Emily reminded me that lots of people lose their sport every day. It’s a process of mourning, of letting go of something that has defined me for so long. I haven’t completely lost my sport, but I do have to accept that I won’t be racing up hills and claiming Strava’s “Queen of the Mountain” prize anymore — and then doing it again the next day.

With my leg issue, I’m not the cyclist I was ten years ago, or even three years ago. In 2011 I was the first female finisher on High Pass Challenge. In 2016 I finished RAMROD as the second female finisher. Now, I’m not sure I could do RAMROD at all, and certainly not that quickly. I struggle to keep up with guys riding 22 mph even when I’m drafting, and I can’t pull at much more than about 18 mph.

This is my new reality. Emily also reminded me that the fastest way to get beyond my sense of loss and mourning is to go through those feelings. Accept them, acknowledge them, live with them as long as it takes.

What I’ve Changed

Meanwhile, I’m also changing how I think.
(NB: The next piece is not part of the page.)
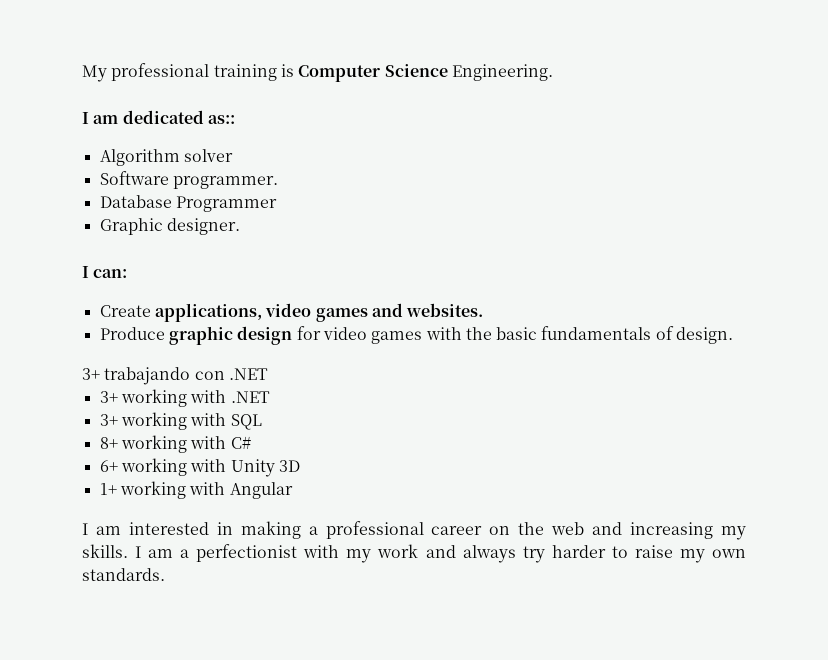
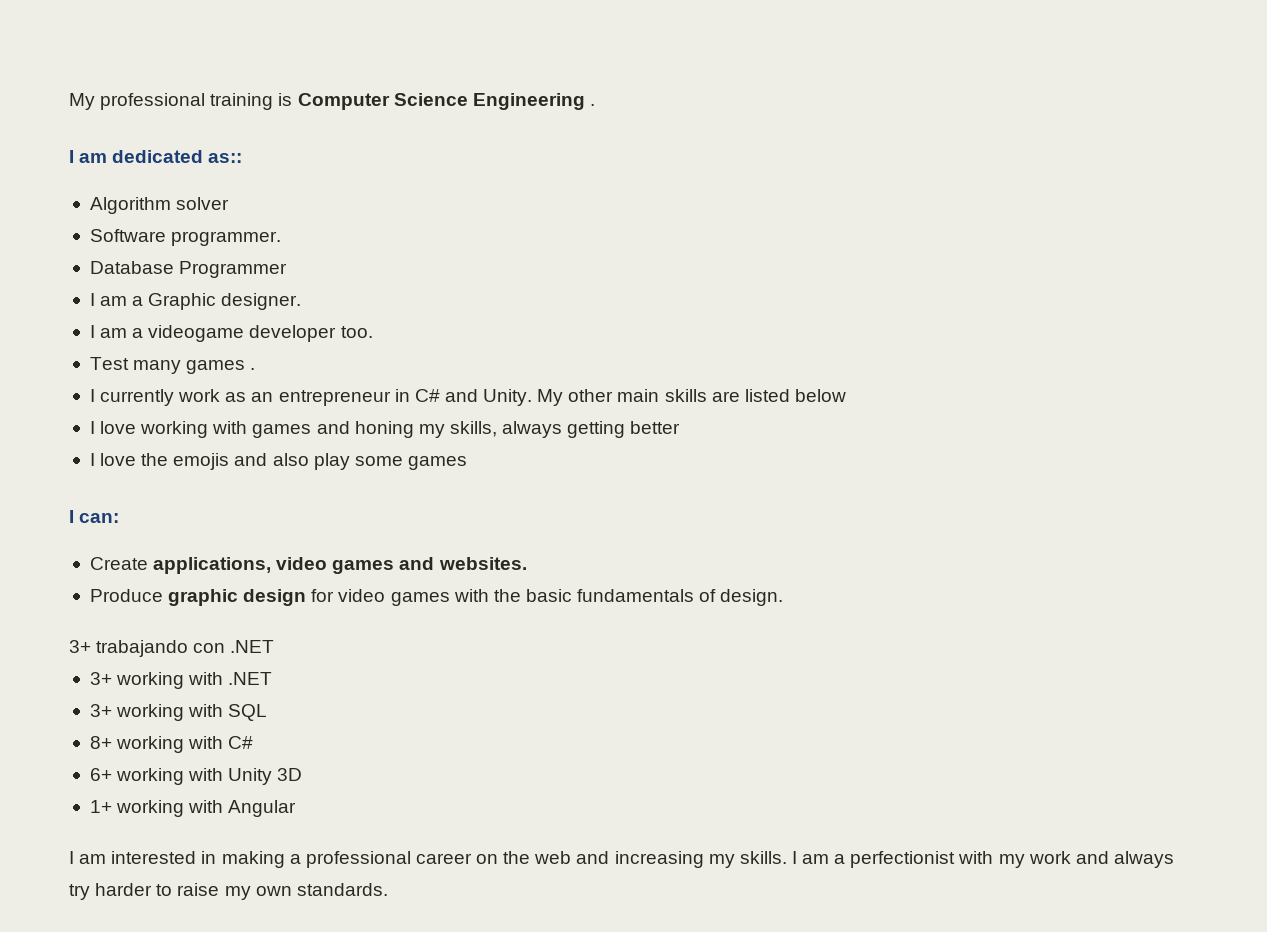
[451,64,553,81] Engineering. -> [472,93,595,110] Engineering .
(277, 204) none -> [89,293,144,306] I am a
(240, 226) none -> [89,325,373,342] [89,357,256,374] [89,389,846,406] [89,421,681,438] [89,453,467,470] // I am a videogame developer too. // Test many games . // I currently work as an entrepreneur in C# and Unity. My other main skills are listed below // I love working with games and honing my skills, always getting better // I love the emojis and also play some games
  • Accepting limitations. I’m trying not to compare myself now to myself in the past, or to other people. Instead, when my leg starts to hurt, I adapt my riding: I back off, go slower, try to spin and breathe.
  • Practicing thankfulness. When my leg hurts, I tell myself, “I’m thankful that I can ride at all.” I think about what a beautiful day it is, how grateful I am to spend time with my friends, and that I’m still biking. Instead of dwelling on what I can’t do, I think about and am thankful for the what I can do.
  • Change how I think about this. Instead of thinking about this as a super-unlucky/unfair circumstance, I’m trying to focus on what I get to do with that other time. If I leave work at 4:00 pm and take a bus home instead of biking, I usually get home earlier, and I don’t need to take a shower or get un-biked. That’s more time with my family, days we get to play and eat dinner together. If I take a day off of riding, I can use that day to do the weight training and body-weight exercises that are crucial cross-training for keeping bone density up, and that I always neglected because I was too worn out from riding.

None of this is what I’d choose for myself. But when do we ever choose to grow? Growth comes from suffering. Indeed:

Consider it all joy, my brethren, when you encounter various trials, knowing that the testing of your faith produces endurance. And let ]endurance have its perfect result, so that you may be perfect and complete, lacking in nothing.